John
John

Reputation: 11

How does the Date.getDate() function work?

I'm planning to write a couple of date util functions for my project, but cannot understand why Date.prototype.getDate is returning weird numbers. For example:

I ran the following code:

alert(new Date(2019, 04, 00).getDate());

In my head I was expecting to receive 31 (the number of days of May), but received 30!

The same happened with the following snippet:

alert(new Date('2019-04-01').getDate());

In this case, I was expecting to receive 1 because according to the documentation I found in MDN:

The getDate() method returns the day of the month for the specified date according to local time.

But instead received 31!

And finally, when ran:

alert(new Date('2019-04-02').getDate());

I was expecting to see 2, but saw 1! (which has nothing to do with the previous logic!)

What am I doing wrong?

Upvotes: 1

Views: 685

Answers (3)

RobG
RobG

Reputation: 147553

The code:

new Date(2019, 04, 00)

will produce a date for the zeroth day of May, 2019 which is interpreted as the last day of April, which is the 30th, so:

new Date(2019, 04, 00).getDate()

returns 30.

In:

new Date('2019-04-01')

the string is (illogically) parsed as UTC. The getDate method uses the host timezone setting to determine the local date, so:

new Date('2019-04-01').getDate()

might return 1 (April) or 31 (March) depending on whether the host timezone offset is positive or negative respectively.

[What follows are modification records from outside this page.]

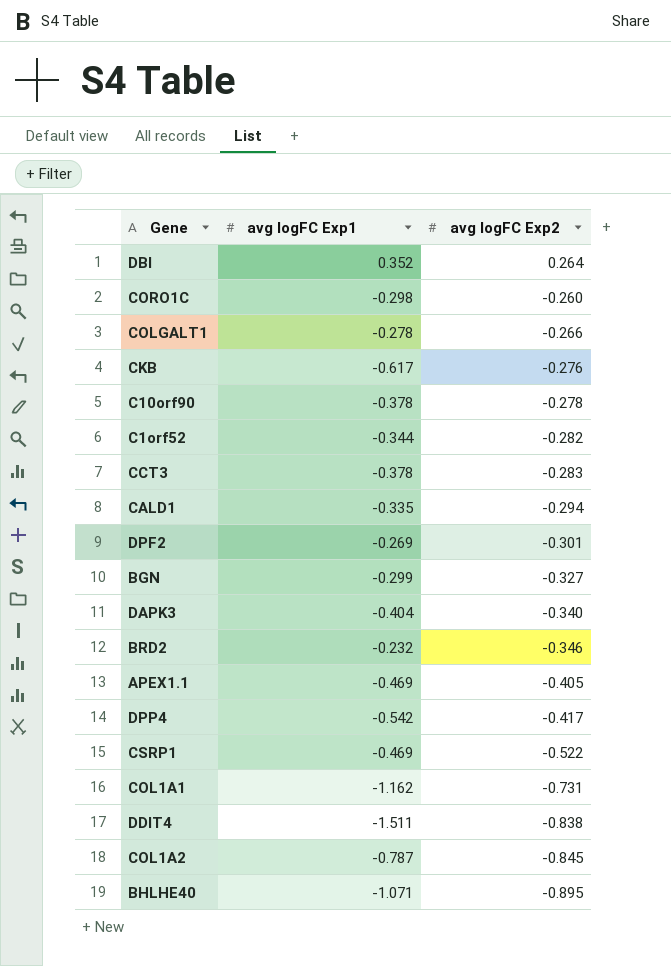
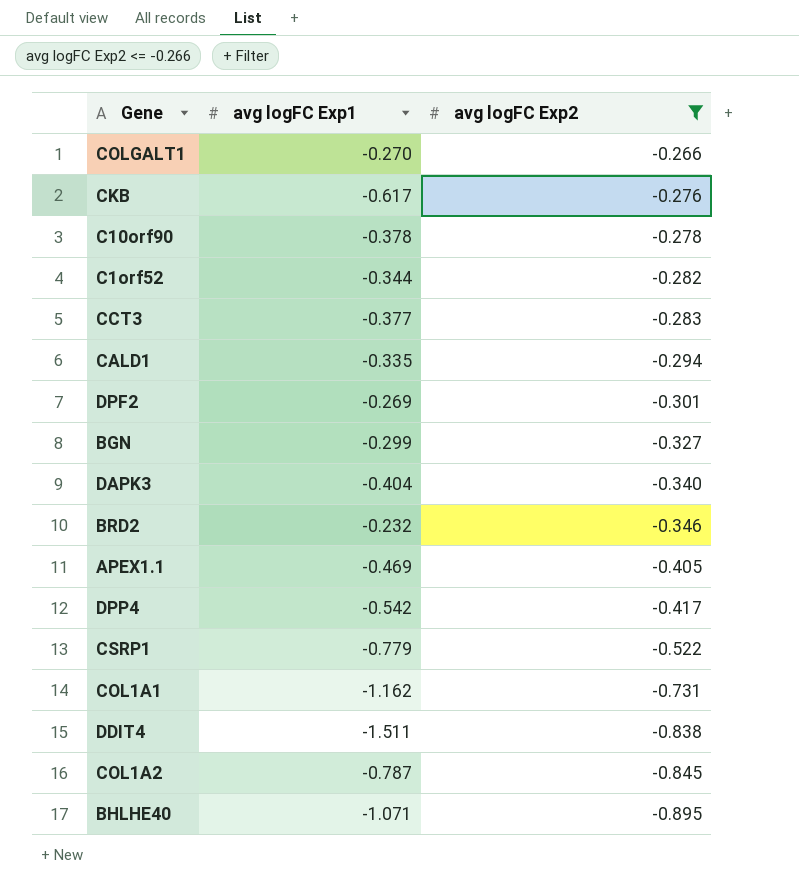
filter: none -> avg logFC Exp2 <= -0.266
COLGALT1 | avg logFC Exp1: -0.278 -> -0.270
CCT3 | avg logFC Exp1: -0.378 -> -0.377
CSRP1 | avg logFC Exp1: -0.469 -> -0.779

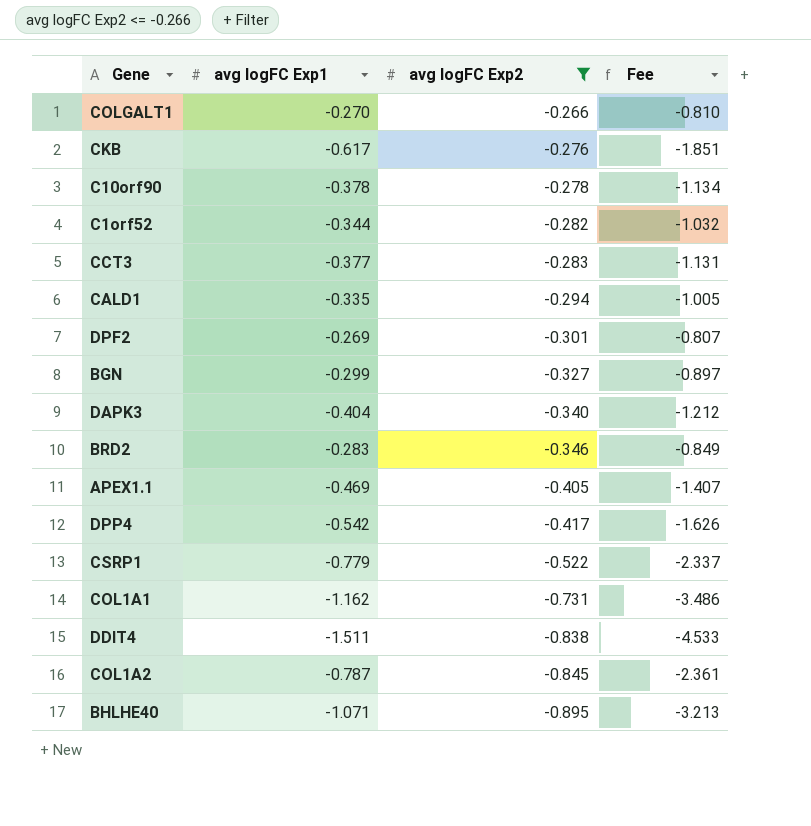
column Fee | formula: none -> [avg logFC Exp1] * 3
BRD2 | avg logFC Exp1: -0.232 -> -0.283

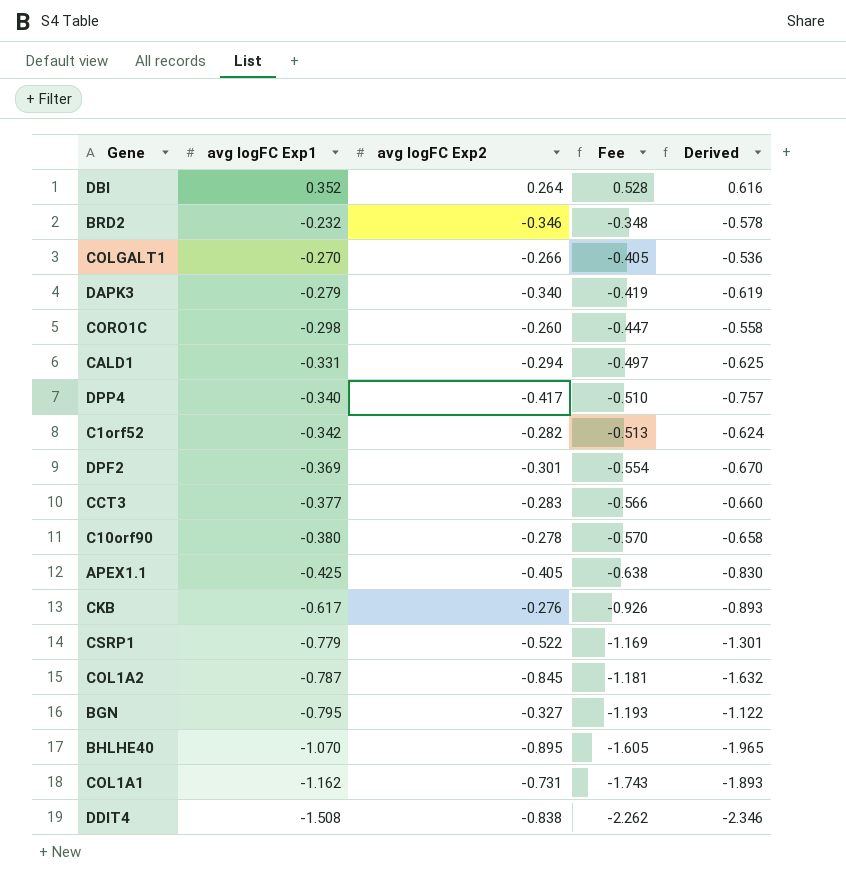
filter: avg logFC Exp2 <= -0.266 -> none
row order: avg logFC Exp2 descending -> avg logFC Exp1 descending
column Fee | formula: [avg logFC Exp1] * 3 -> [avg logFC Exp1] * 1.5
column Derived | formula: none -> [avg logFC Exp1] + [avg logFC Exp2]
BRD2 | avg logFC Exp1: -0.283 -> -0.232
DAPK3 | avg logFC Exp1: -0.404 -> -0.279
CALD1 | avg logFC Exp1: -0.335 -> -0.331
DPP4 | avg logFC Exp1: -0.542 -> -0.340
C1orf52 | avg logFC Exp1: -0.344 -> -0.342
DPF2 | avg logFC Exp1: -0.269 -> -0.369
C10orf90 | avg logFC Exp1: -0.378 -> -0.380
APEX1.1 | avg logFC Exp1: -0.469 -> -0.425
BGN | avg logFC Exp1: -0.299 -> -0.795
BHLHE40 | avg logFC Exp1: -1.071 -> -1.070
DDIT4 | avg logFC Exp1: -1.511 -> -1.508

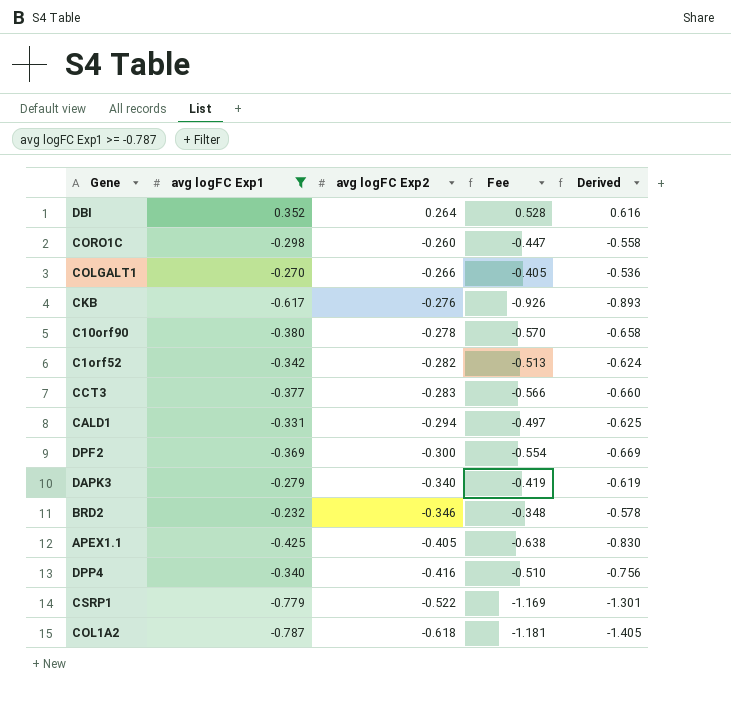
filter: none -> avg logFC Exp1 >= -0.787
row order: avg logFC Exp1 descending -> avg logFC Exp2 descending
DPF2 | avg logFC Exp2: -0.301 -> -0.300
DPF2 | Derived: -0.670 -> -0.669
DPP4 | avg logFC Exp2: -0.417 -> -0.416
DPP4 | Derived: -0.757 -> -0.756
COL1A2 | avg logFC Exp2: -0.845 -> -0.618
COL1A2 | Derived: -1.632 -> -1.405

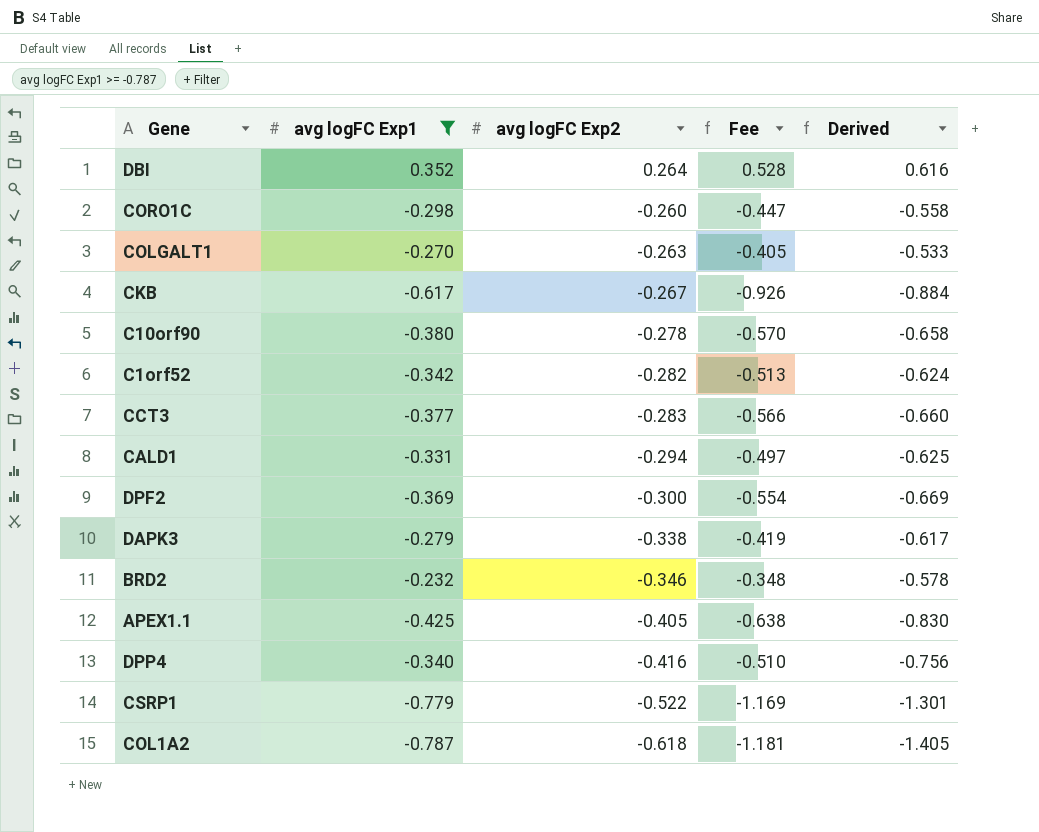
COLGALT1 | avg logFC Exp2: -0.266 -> -0.263
COLGALT1 | Derived: -0.536 -> -0.533
CKB | avg logFC Exp2: -0.276 -> -0.267
CKB | Derived: -0.893 -> -0.884
DAPK3 | avg logFC Exp2: -0.340 -> -0.338
DAPK3 | Derived: -0.619 -> -0.617

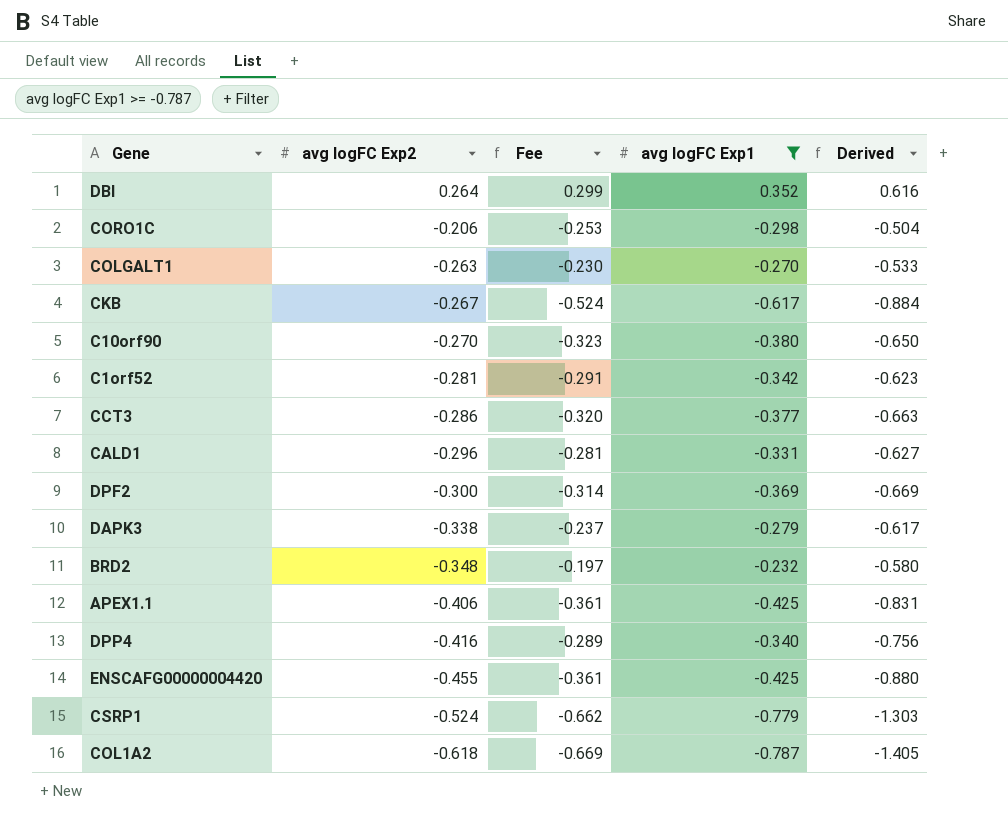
column Fee | formula: [avg logFC Exp1] * 1.5 -> [avg logFC Exp1] * 0.85
column avg logFC Exp1 | position: 2 -> 4
CORO1C | avg logFC Exp2: -0.260 -> -0.206
CORO1C | Derived: -0.558 -> -0.504
C10orf90 | avg logFC Exp2: -0.278 -> -0.270
C10orf90 | Derived: -0.658 -> -0.650
C1orf52 | avg logFC Exp2: -0.282 -> -0.281
C1orf52 | Derived: -0.624 -> -0.623
CCT3 | avg logFC Exp2: -0.283 -> -0.286
CCT3 | Derived: -0.660 -> -0.663
CALD1 | avg logFC Exp2: -0.294 -> -0.296
CALD1 | Derived: -0.625 -> -0.627
BRD2 | avg logFC Exp2: -0.346 -> -0.348
BRD2 | Derived: -0.578 -> -0.580
APEX1.1 | avg logFC Exp2: -0.405 -> -0.406
APEX1.1 | Derived: -0.830 -> -0.831
row ENSCAFG00000004420: none -> -0.455 | -0.361 | -0.425 | -0.880
CSRP1 | avg logFC Exp2: -0.522 -> -0.524
CSRP1 | Derived: -1.301 -> -1.303

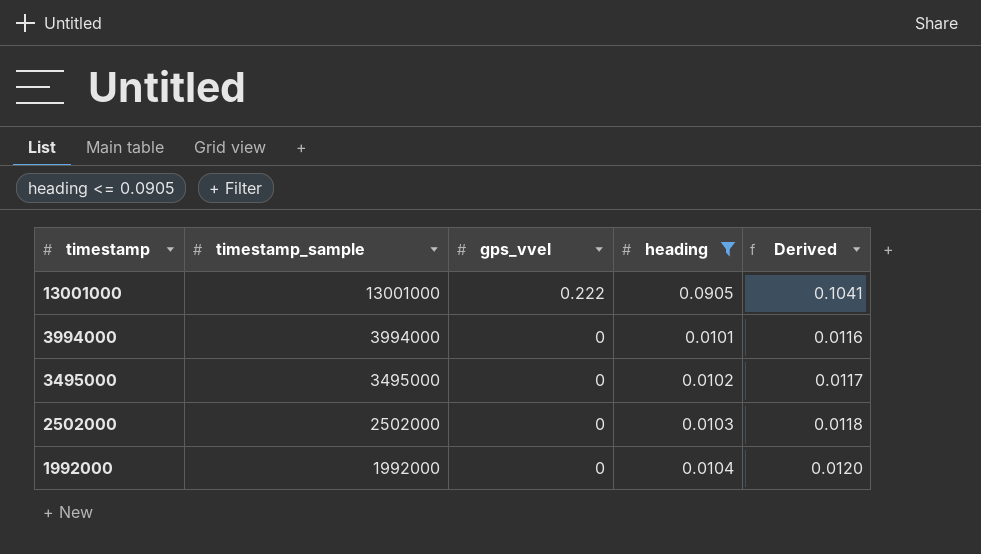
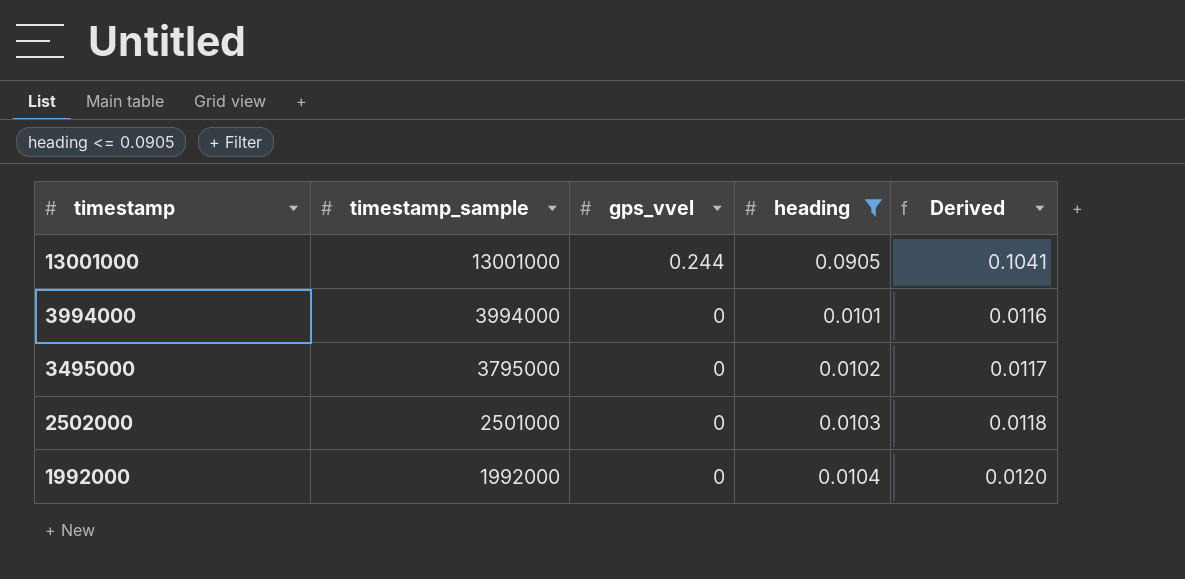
13001000 | gps_vvel: 0.222 -> 0.244
3495000 | timestamp_sample: 3495000 -> 3795000
2502000 | timestamp_sample: 2502000 -> 2501000

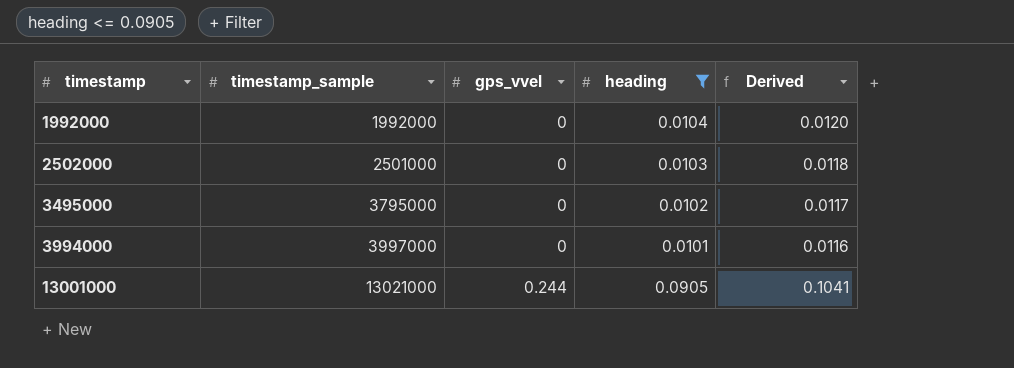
row order: timestamp descending -> timestamp ascending
3994000 | timestamp_sample: 3994000 -> 3997000
13001000 | timestamp_sample: 13001000 -> 13021000

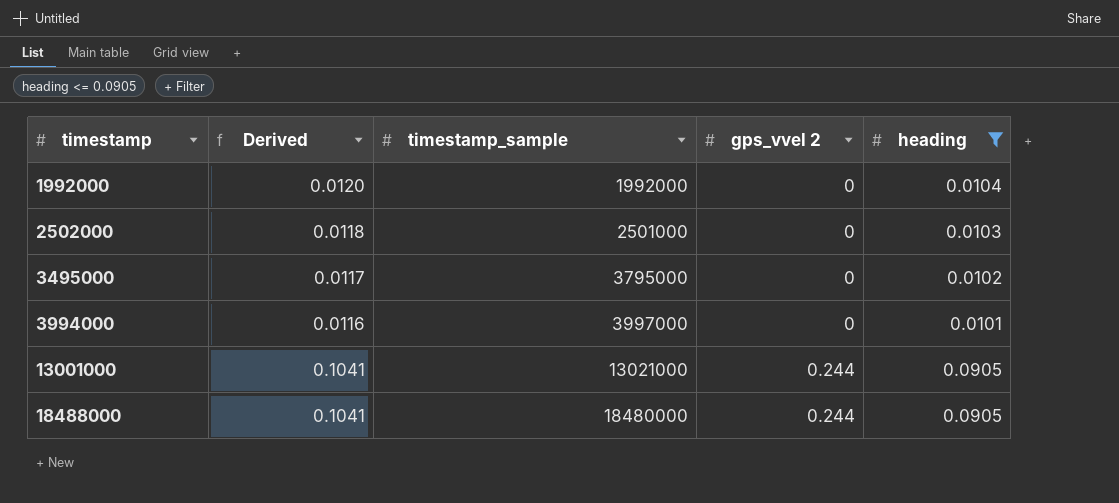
column Derived | position: 5 -> 2
column name: gps_vvel -> gps_vvel 2
row 18488000: none -> 0.1041 | 18480000 | 0.244 | 0.0905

E.g. for a user at UTC +0530 the local date will be 2019-04-01 05:30:00, but for a user at UTC -0400 the local date will be 2019-03-31 20:00:00.

Upvotes: 0

Jack Bashford
Jack Bashford

Reputation: 44145

For the first case, you're getting 30 because you're checking the number of days in the 4th month - April. May is the 5th month. Here's a demo - with February as the 2nd month as well:

console.log(new Date(2019, 04, 00).getDate());
console.log(new Date(2019, 05, 00).getDate());
console.log(new Date(2019, 02, 00).getDate());

The second case does actually produce 1:

console.log(new Date('2019-04-01').getDate());

And the third case does actually produce 2:

console.log(new Date('2019-04-02').getDate());

Upvotes: 0

Pointy
Pointy

Reputation: 414086

The Date methods "fix" weird non-real dates. If you set the date (day-of-month) to zero, you get the last day of the previous month. All of the setter methods behave similarly.

Note also that months are numbered from zero: January is 0, not 1.